What this task involves: Give back all the records exactly, keeping every line whole.

--- Dataset content Enclosed Below ---

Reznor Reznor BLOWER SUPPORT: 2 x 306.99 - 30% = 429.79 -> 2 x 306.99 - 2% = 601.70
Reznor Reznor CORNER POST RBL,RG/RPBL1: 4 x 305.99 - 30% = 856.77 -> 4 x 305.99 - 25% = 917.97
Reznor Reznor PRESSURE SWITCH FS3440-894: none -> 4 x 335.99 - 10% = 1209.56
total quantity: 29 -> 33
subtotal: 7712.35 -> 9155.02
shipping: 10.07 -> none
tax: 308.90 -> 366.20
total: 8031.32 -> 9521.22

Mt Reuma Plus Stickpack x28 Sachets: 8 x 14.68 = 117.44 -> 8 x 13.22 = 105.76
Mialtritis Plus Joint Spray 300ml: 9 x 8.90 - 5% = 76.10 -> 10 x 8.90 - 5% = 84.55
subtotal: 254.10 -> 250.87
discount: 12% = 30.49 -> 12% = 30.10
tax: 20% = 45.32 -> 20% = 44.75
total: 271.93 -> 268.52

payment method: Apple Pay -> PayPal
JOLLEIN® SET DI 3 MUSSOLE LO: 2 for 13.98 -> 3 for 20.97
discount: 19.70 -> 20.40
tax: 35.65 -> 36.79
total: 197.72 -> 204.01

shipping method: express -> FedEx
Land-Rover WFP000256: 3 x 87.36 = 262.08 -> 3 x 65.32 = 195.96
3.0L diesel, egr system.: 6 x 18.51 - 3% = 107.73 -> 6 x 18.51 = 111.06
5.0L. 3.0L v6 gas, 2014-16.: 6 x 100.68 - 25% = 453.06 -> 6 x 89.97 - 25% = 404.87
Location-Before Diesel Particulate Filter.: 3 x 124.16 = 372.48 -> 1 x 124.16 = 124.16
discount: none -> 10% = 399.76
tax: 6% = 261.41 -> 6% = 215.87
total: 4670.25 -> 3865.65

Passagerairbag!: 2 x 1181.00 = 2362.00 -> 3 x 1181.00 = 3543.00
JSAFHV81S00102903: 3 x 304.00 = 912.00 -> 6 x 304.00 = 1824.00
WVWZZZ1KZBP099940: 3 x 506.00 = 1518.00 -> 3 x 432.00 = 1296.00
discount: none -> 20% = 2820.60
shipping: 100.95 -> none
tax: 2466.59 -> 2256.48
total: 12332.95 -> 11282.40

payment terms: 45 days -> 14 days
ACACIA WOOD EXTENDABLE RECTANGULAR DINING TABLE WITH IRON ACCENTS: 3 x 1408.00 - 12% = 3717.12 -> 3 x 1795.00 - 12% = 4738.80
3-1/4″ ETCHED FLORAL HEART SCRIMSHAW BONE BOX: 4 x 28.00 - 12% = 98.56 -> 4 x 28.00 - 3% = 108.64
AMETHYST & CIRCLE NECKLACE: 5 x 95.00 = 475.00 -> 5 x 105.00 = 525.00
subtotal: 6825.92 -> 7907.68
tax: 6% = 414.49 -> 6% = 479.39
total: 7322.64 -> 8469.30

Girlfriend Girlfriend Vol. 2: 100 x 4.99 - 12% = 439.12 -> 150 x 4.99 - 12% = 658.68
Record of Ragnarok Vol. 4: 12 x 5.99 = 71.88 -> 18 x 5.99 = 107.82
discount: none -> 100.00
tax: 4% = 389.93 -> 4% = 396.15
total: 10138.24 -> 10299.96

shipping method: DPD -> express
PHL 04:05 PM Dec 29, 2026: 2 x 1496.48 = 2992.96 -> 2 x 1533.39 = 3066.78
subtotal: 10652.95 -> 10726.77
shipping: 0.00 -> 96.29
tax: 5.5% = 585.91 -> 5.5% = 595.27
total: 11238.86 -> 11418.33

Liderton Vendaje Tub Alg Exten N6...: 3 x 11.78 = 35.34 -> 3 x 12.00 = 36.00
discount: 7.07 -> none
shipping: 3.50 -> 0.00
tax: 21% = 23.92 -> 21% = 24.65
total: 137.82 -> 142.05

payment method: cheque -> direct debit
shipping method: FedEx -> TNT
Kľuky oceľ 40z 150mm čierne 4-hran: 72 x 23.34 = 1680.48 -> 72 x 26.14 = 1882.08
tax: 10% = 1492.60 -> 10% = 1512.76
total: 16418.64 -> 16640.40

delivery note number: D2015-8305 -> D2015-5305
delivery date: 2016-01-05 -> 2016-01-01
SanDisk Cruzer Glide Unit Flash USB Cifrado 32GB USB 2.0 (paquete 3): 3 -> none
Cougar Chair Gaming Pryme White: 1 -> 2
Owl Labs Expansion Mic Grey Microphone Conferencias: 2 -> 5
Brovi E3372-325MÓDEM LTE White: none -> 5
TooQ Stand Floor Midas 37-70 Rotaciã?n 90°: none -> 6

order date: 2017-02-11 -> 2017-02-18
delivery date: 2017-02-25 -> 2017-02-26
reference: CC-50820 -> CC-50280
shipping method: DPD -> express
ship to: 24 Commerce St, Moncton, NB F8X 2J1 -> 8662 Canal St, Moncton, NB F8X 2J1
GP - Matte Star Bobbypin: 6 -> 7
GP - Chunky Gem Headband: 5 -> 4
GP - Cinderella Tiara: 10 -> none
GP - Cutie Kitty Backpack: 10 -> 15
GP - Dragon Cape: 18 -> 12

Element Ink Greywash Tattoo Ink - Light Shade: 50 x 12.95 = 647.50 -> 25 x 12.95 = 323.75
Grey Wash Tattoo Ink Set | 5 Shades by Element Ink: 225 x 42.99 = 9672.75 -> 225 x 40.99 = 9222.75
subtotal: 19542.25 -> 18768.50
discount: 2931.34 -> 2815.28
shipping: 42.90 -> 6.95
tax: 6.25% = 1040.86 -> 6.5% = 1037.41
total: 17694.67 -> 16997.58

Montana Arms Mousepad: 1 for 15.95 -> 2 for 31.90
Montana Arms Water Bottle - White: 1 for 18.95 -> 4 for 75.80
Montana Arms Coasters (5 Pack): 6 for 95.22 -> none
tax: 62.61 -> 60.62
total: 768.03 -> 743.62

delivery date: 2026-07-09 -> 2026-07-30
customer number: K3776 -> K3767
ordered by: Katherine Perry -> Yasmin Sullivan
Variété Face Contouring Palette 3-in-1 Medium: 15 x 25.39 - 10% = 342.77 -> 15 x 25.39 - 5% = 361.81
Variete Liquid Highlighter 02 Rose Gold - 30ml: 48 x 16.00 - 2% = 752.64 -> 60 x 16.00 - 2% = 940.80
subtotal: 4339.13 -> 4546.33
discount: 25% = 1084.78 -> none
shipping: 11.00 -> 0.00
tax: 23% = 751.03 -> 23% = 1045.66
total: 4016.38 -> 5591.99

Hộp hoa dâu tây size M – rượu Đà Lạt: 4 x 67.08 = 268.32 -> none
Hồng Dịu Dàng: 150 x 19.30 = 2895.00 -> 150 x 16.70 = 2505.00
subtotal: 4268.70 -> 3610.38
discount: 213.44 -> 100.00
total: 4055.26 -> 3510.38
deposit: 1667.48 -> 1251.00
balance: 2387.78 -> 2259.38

--- End of Enclosed Dataset content ---

Answer section:
Reznor Reznor BLOWER SUPPORT: 2 x 306.99 - 30% = 429.79 -> 2 x 306.99 - 2% = 601.70
Reznor Reznor CORNER POST RBL,RG/RPBL1: 4 x 305.99 - 30% = 856.77 -> 4 x 305.99 - 25% = 917.97
Reznor Reznor PRESSURE SWITCH FS3440-894: none -> 4 x 335.99 - 10% = 1209.56
total quantity: 29 -> 33
subtotal: 7712.35 -> 9155.02
shipping: 10.07 -> none
tax: 308.90 -> 366.20
total: 8031.32 -> 9521.22

Mt Reuma Plus Stickpack x28 Sachets: 8 x 14.68 = 117.44 -> 8 x 13.22 = 105.76
Mialtritis Plus Joint Spray 300ml: 9 x 8.90 - 5% = 76.10 -> 10 x 8.90 - 5% = 84.55
subtotal: 254.10 -> 250.87
discount: 12% = 30.49 -> 12% = 30.10
tax: 20% = 45.32 -> 20% = 44.75
total: 271.93 -> 268.52

payment method: Apple Pay -> PayPal
JOLLEIN® SET DI 3 MUSSOLE LO: 2 for 13.98 -> 3 for 20.97
discount: 19.70 -> 20.40
tax: 35.65 -> 36.79
total: 197.72 -> 204.01

shipping method: express -> FedEx
Land-Rover WFP000256: 3 x 87.36 = 262.08 -> 3 x 65.32 = 195.96
3.0L diesel, egr system.: 6 x 18.51 - 3% = 107.73 -> 6 x 18.51 = 111.06
5.0L. 3.0L v6 gas, 2014-16.: 6 x 100.68 - 25% = 453.06 -> 6 x 89.97 - 25% = 404.87
Location-Before Diesel Particulate Filter.: 3 x 124.16 = 372.48 -> 1 x 124.16 = 124.16
discount: none -> 10% = 399.76
tax: 6% = 261.41 -> 6% = 215.87
total: 4670.25 -> 3865.65

Passagerairbag!: 2 x 1181.00 = 2362.00 -> 3 x 1181.00 = 3543.00
JSAFHV81S00102903: 3 x 304.00 = 912.00 -> 6 x 304.00 = 1824.00
WVWZZZ1KZBP099940: 3 x 506.00 = 1518.00 -> 3 x 432.00 = 1296.00
discount: none -> 20% = 2820.60
shipping: 100.95 -> none
tax: 2466.59 -> 2256.48
total: 12332.95 -> 11282.40

payment terms: 45 days -> 14 days
ACACIA WOOD EXTENDABLE RECTANGULAR DINING TABLE WITH IRON ACCENTS: 3 x 1408.00 - 12% = 3717.12 -> 3 x 1795.00 - 12% = 4738.80
3-1/4″ ETCHED FLORAL HEART SCRIMSHAW BONE BOX: 4 x 28.00 - 12% = 98.56 -> 4 x 28.00 - 3% = 108.64
AMETHYST & CIRCLE NECKLACE: 5 x 95.00 = 475.00 -> 5 x 105.00 = 525.00
subtotal: 6825.92 -> 7907.68
tax: 6% = 414.49 -> 6% = 479.39
total: 7322.64 -> 8469.30

Girlfriend Girlfriend Vol. 2: 100 x 4.99 - 12% = 439.12 -> 150 x 4.99 - 12% = 658.68
Record of Ragnarok Vol. 4: 12 x 5.99 = 71.88 -> 18 x 5.99 = 107.82
discount: none -> 100.00
tax: 4% = 389.93 -> 4% = 396.15
total: 10138.24 -> 10299.96

shipping method: DPD -> express
PHL 04:05 PM Dec 29, 2026: 2 x 1496.48 = 2992.96 -> 2 x 1533.39 = 3066.78
subtotal: 10652.95 -> 10726.77
shipping: 0.00 -> 96.29
tax: 5.5% = 585.91 -> 5.5% = 595.27
total: 11238.86 -> 11418.33

Liderton Vendaje Tub Alg Exten N6...: 3 x 11.78 = 35.34 -> 3 x 12.00 = 36.00
discount: 7.07 -> none
shipping: 3.50 -> 0.00
tax: 21% = 23.92 -> 21% = 24.65
total: 137.82 -> 142.05

payment method: cheque -> direct debit
shipping method: FedEx -> TNT
Kľuky oceľ 40z 150mm čierne 4-hran: 72 x 23.34 = 1680.48 -> 72 x 26.14 = 1882.08
tax: 10% = 1492.60 -> 10% = 1512.76
total: 16418.64 -> 16640.40

delivery note number: D2015-8305 -> D2015-5305
delivery date: 2016-01-05 -> 2016-01-01
SanDisk Cruzer Glide Unit Flash USB Cifrado 32GB USB 2.0 (paquete 3): 3 -> none
Cougar Chair Gaming Pryme White: 1 -> 2
Owl Labs Expansion Mic Grey Microphone Conferencias: 2 -> 5
Brovi E3372-325MÓDEM LTE White: none -> 5
TooQ Stand Floor Midas 37-70 Rotaciã?n 90°: none -> 6

order date: 2017-02-11 -> 2017-02-18
delivery date: 2017-02-25 -> 2017-02-26
reference: CC-50820 -> CC-50280
shipping method: DPD -> express
ship to: 24 Commerce St, Moncton, NB F8X 2J1 -> 8662 Canal St, Moncton, NB F8X 2J1
GP - Matte Star Bobbypin: 6 -> 7
GP - Chunky Gem Headband: 5 -> 4
GP - Cinderella Tiara: 10 -> none
GP - Cutie Kitty Backpack: 10 -> 15
GP - Dragon Cape: 18 -> 12

Element Ink Greywash Tattoo Ink - Light Shade: 50 x 12.95 = 647.50 -> 25 x 12.95 = 323.75
Grey Wash Tattoo Ink Set | 5 Shades by Element Ink: 225 x 42.99 = 9672.75 -> 225 x 40.99 = 9222.75
subtotal: 19542.25 -> 18768.50
discount: 2931.34 -> 2815.28
shipping: 42.90 -> 6.95
tax: 6.25% = 1040.86 -> 6.5% = 1037.41
total: 17694.67 -> 16997.58

Montana Arms Mousepad: 1 for 15.95 -> 2 for 31.90
Montana Arms Water Bottle - White: 1 for 18.95 -> 4 for 75.80
Montana Arms Coasters (5 Pack): 6 for 95.22 -> none
tax: 62.61 -> 60.62
total: 768.03 -> 743.62

delivery date: 2026-07-09 -> 2026-07-30
customer number: K3776 -> K3767
ordered by: Katherine Perry -> Yasmin Sullivan
Variété Face Contouring Palette 3-in-1 Medium: 15 x 25.39 - 10% = 342.77 -> 15 x 25.39 - 5% = 361.81
Variete Liquid Highlighter 02 Rose Gold - 30ml: 48 x 16.00 - 2% = 752.64 -> 60 x 16.00 - 2% = 940.80
subtotal: 4339.13 -> 4546.33
discount: 25% = 1084.78 -> none
shipping: 11.00 -> 0.00
tax: 23% = 751.03 -> 23% = 1045.66
total: 4016.38 -> 5591.99

Hộp hoa dâu tây size M – rượu Đà Lạt: 4 x 67.08 = 268.32 -> none
Hồng Dịu Dàng: 150 x 19.30 = 2895.00 -> 150 x 16.70 = 2505.00
subtotal: 4268.70 -> 3610.38
discount: 213.44 -> 100.00
total: 4055.26 -> 3510.38
deposit: 1667.48 -> 1251.00
balance: 2387.78 -> 2259.38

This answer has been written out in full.